Why it matters: A generation of firms led by Google and Facebook that grew rich and powerful while the Feds stayed out of their way must now adjust to government action as a way of life. Meanwhile, legislators and regulators will have to figure out how to protect the public while preserving the industry's vitality and creativity.
Driving the news:
- On Wednesday, Facebook announced settlements with the FTC to end a long-running consumer privacy investigation and a separate deal with the SEC over disclosure issues.
- On Wednesday afternoon, though, Facebook revealed that it was notified in June about a fresh probe from the FTC's antitrust unit, said to be focused on the company's core social networking business.
- All that comes just a day after the Justice Department announced its own antitrust probe into Big Tech that appears to be aimed at Amazon, Google and Facebook.

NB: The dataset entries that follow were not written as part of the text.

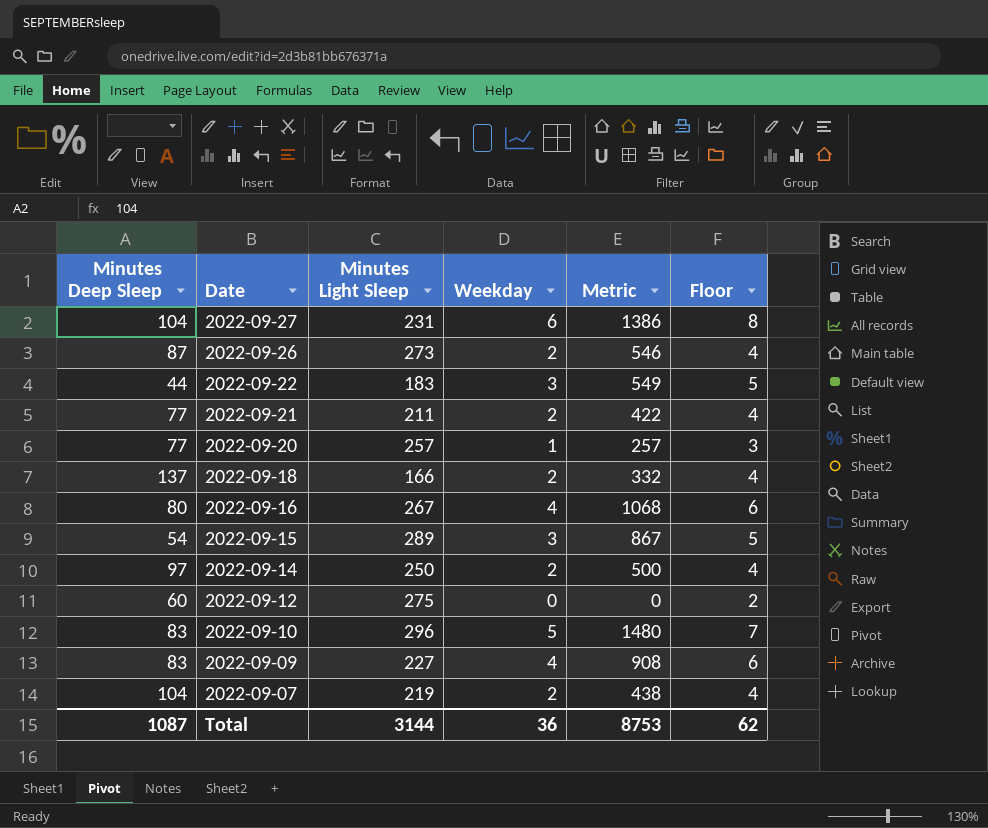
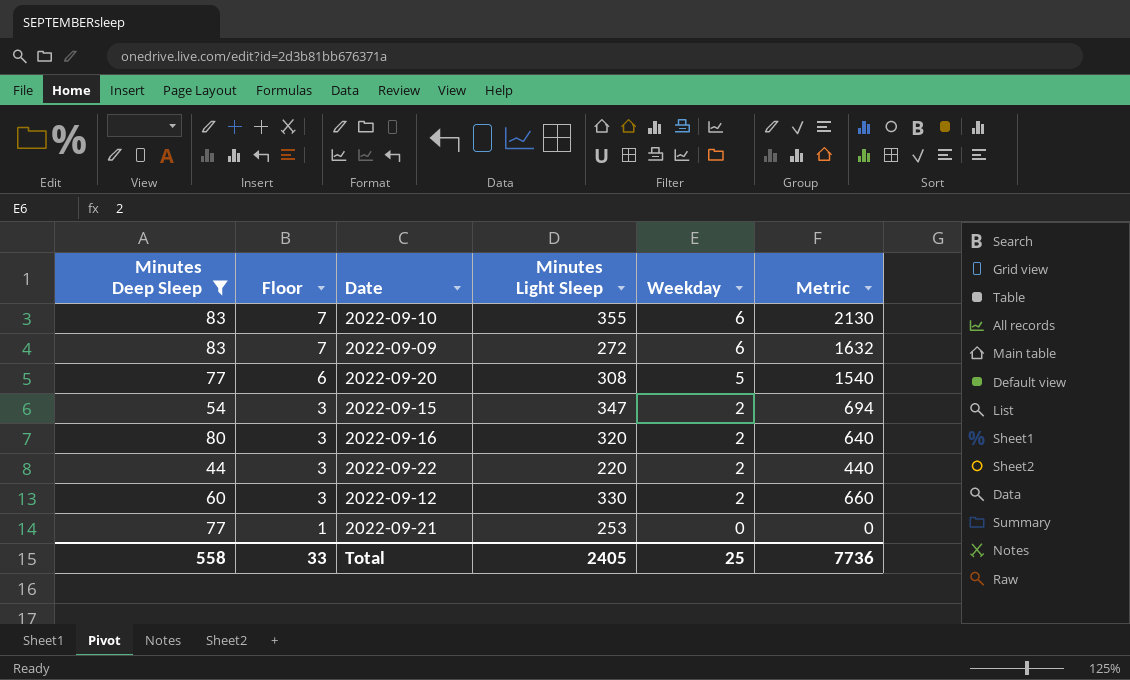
filter: none -> Minutes Deep Sleep <= 83
row order: Date descending -> Floor descending
column Floor | formula: [Weekday] + 2 -> [Weekday] + 1
column Floor | position: 6 -> 2
2022-09-10 | Minutes Light Sleep: 296 -> 355
2022-09-10 | Weekday: 5 -> 6
2022-09-10 | Metric: 1480 -> 2130
2022-09-09 | Minutes Light Sleep: 227 -> 272
2022-09-09 | Weekday: 4 -> 6
2022-09-09 | Metric: 908 -> 1632
2022-09-20 | Minutes Light Sleep: 257 -> 308
2022-09-20 | Weekday: 1 -> 5
2022-09-20 | Metric: 257 -> 1540
2022-09-15 | Minutes Light Sleep: 289 -> 347
2022-09-15 | Weekday: 3 -> 2
2022-09-15 | Metric: 867 -> 694
2022-09-16 | Minutes Light Sleep: 267 -> 320
2022-09-16 | Weekday: 4 -> 2
2022-09-16 | Metric: 1068 -> 640
2022-09-22 | Minutes Light Sleep: 183 -> 220
2022-09-22 | Weekday: 3 -> 2
2022-09-22 | Metric: 549 -> 440
2022-09-12 | Minutes Light Sleep: 275 -> 330
2022-09-12 | Weekday: 0 -> 2
2022-09-12 | Metric: 0 -> 660
2022-09-21 | Minutes Light Sleep: 211 -> 253
2022-09-21 | Weekday: 2 -> 0
2022-09-21 | Metric: 422 -> 0
Total | Minutes Deep Sleep: 1087 -> 558
Total | Floor: 62 -> 33
Total | Minutes Light Sleep: 3144 -> 2405
Total | Weekday: 36 -> 25
Total | Metric: 8753 -> 7736

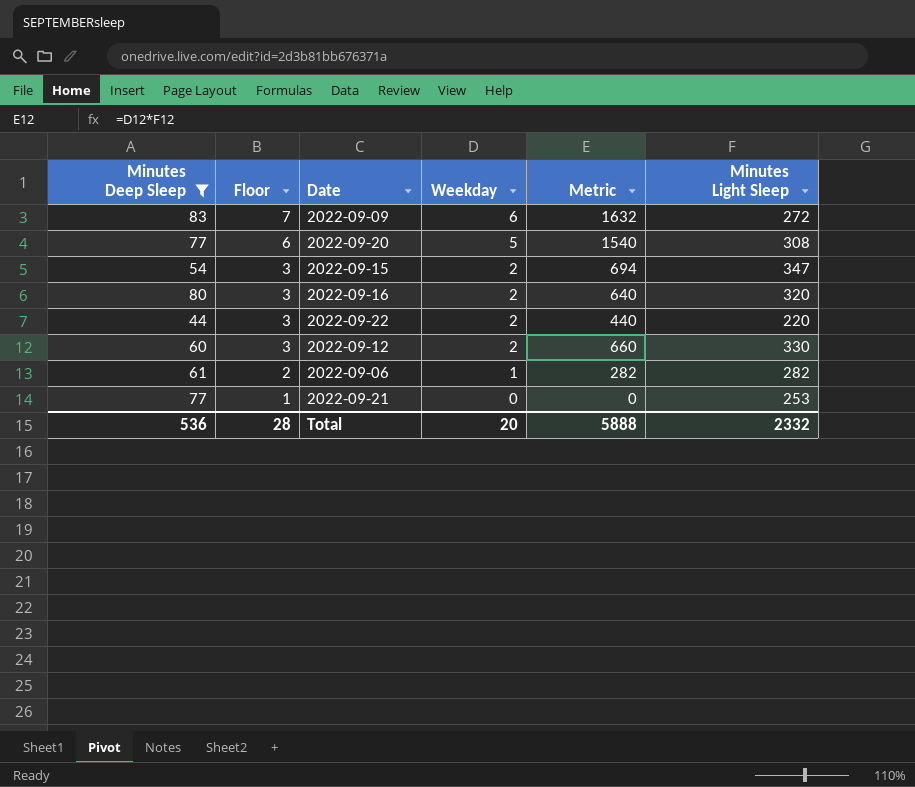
column Minutes Light Sleep | position: 4 -> 6
row 2022-09-10: 83 | 7 | 355 | 6 | 2130 -> none
row 2022-09-06: none -> 61 | 2 | 1 | 282 | 282
Total | Minutes Deep Sleep: 558 -> 536
Total | Floor: 33 -> 28
Total | Weekday: 25 -> 20
Total | Metric: 7736 -> 5888
Total | Minutes Light Sleep: 2405 -> 2332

- Meanwhile, the Justice Department is reportedly poised to OK the T-Mobile-Sprint deal with the proviso that the combined company sell spectrum and its Boost prepaid brand to Dish Network.
The big picture: These moves have multiplied as the result of a rare convergence of bipartisan discontent with Big Tech.
- Democrats used to love tech's innovation and idealism, and Republicans used to believe in leaving business alone.
- Now the script has flipped for both.
- Today, Democrats distrust the rising power of privacy-wrecking surveillance capitalism, and Republicans feel that tech platforms are biased against their conservative politics.
Yes, but: Inquiries and settlements are one thing and changing behavior is quite another. Critics say the FTC deal with Facebook doesn't substantively change the way the company does business, nor is even a $5 billion fine a significant deterrent, given how much Facebook profits from its practices.
- Some, including recently the New York Times' Charlie Warzel, argue that the current U.S. regulatory regime just isn't equipped to handle modern tech companies and that a new agency is needed.
- In other circles, insiders are beginning to talk about the prospect of a broad new Telecommunications Act-like law that would wrap privacy and data ownership rules, antitrust safeguards, and content regulations into one big package.
- Since the current Congress hasn't even been able to get a bill focused only on privacy moving, either of these scenarios would have to play out on a long horizon.